We picked a good time to get away for a few days.
For the past several years, Debbie and I have celebrated Christmas by giving each other a short January vacation. This year we spent a few days in Gatlinburg.
With all the hubbub — both happy and sad — that filled our holidays, it felt great to “get-out-of-Dodge” for a few days of rest, relaxation, fun and food with friends.
Whenever we’re away from home, we find it easy to keep in touch with family and friends by using Facebook. Neither of us do much posting online, but we like to keep track of kids and grandkids while we’re away.
The big topic I read about last Friday was about the panic shopping that happened as the community prepared for “Snowmageddon.”
Late Friday afternoon, the National Weather Service issued a Winter Storm Warning for all of Clinton County. The storm was scheduled to start early Saturday morning and continue for about 24 hours. Apparently, that ushered in a degree of mayhem at both our local Kroger and Walmart stores.
On Facebook, I read that cars filled both of their parking lots from the front doors to their gas pumps. Panicked shoppers were everywhere with carts overflowing with everything. Bread shelves were empty. If you needed milk and eggs, you were out of luck.
Our niece very accurately reminded her Facebook friends, “We live in Ohio people. They are not calling for conditions like the blizzard of ’78.”
She felt sorry for people who were merely dropping in the store for a routine purchase. Shoppers were lined up 10 to 20 deep in every check-out line. Many shoppers had a panicked looks on their faces as they tried to find that special item that might save them from the “White Death” that was bearing down on the community.

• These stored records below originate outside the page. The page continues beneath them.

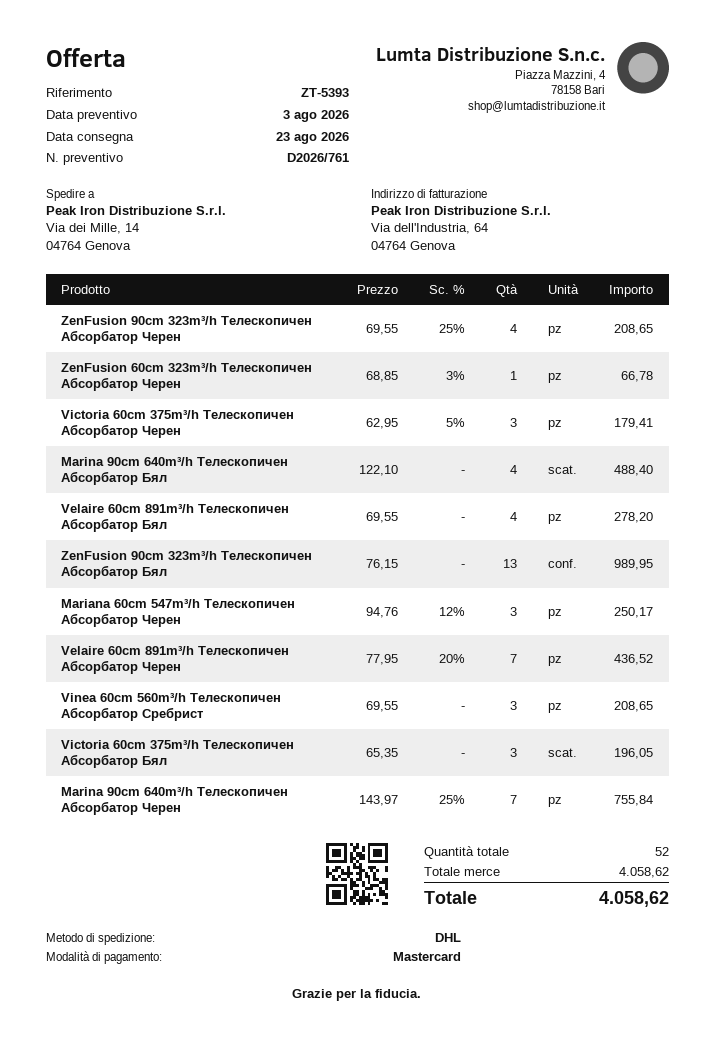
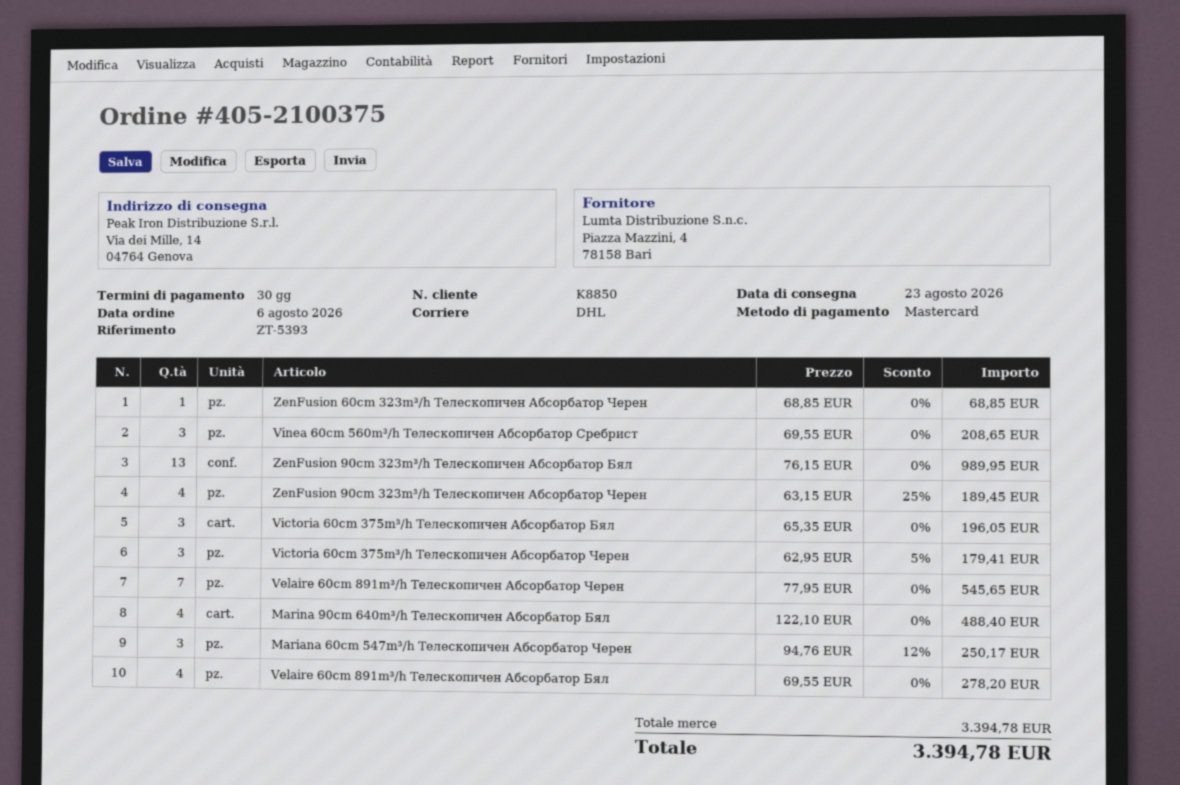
ZenFusion 90cm 323m³/h Телескопичен Абсорбатор Черен: 4 x 69.55 - 25% = 208.65 -> 4 x 63.15 - 25% = 189.45
ZenFusion 60cm 323m³/h Телескопичен Абсорбатор Черен: 1 x 68.85 - 3% = 66.78 -> 1 x 68.85 = 68.85
Velaire 60cm 891m³/h Телескопичен Абсорбатор Черен: 7 x 77.95 - 20% = 436.52 -> 7 x 77.95 = 545.65
Marina 90cm 640m³/h Телескопичен Абсорбатор Черен: 7 x 143.97 - 25% = 755.84 -> none
subtotal: 4058.62 -> 3394.78
total: 4058.62 -> 3394.78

She was absolutely right. Folks, we do live in Ohio. We know what our winters can bring.
It’s going to get cold. The wind will blow, and the snow will fly. It’s all going to happen. Get prepared. Stay prepared. Always be prepared.
Every household in Clinton County should try to keep at least a week’s worth of food ready. I admit that our pantry isn’t always full, but if we were snowbound for an extended time, we would survive.
At some point we would be forced to crack open that can of butter beans that has been hiding behind the giant box of baking soda that takes up space in the back of the pantry.
I hate butter beans.
In the wee hours this morning, I was awakened by the harsh scraping sounds of the snowplow clearing Washington Avenue, but sitting here in the gray-dawn of Monday morning, I can’t help but admire the beauty of our snow-filled neighborhood.
I feel sorry for all the hard workers who cannot enjoy the wintry view from behind a plate-glass window.
As a former hospital employee, EMT, volunteer firefighter, safety director, county commissioner and mayor, I know what these workers are up against. It is cold, tough, tiring and often dangerous work.
We can all make their jobs easier by being personally prepared, and unless absolutely necessary, stay off the roads.
Besides having plenty of food available, have enough water for each person in the house to have a gallon of water per day. Before winter hits, double-check your home heating system. Have a back-up heat source available.
If all your preparations fail, have a secondary back-up plan to your primary back-up plan. Know where you can go to be safe and sheltered.
This is where friends and family help each other. That’s what a healthy community is all about.
If a major blizzard should hit again this winter, be prepared to care for your family and be prepared to check on friends and neighbors.
After all, we live in Ohio. Let’s stay prepared.
Randy Riley is former Mayor of Wilmington and former Clinton County Commissioner.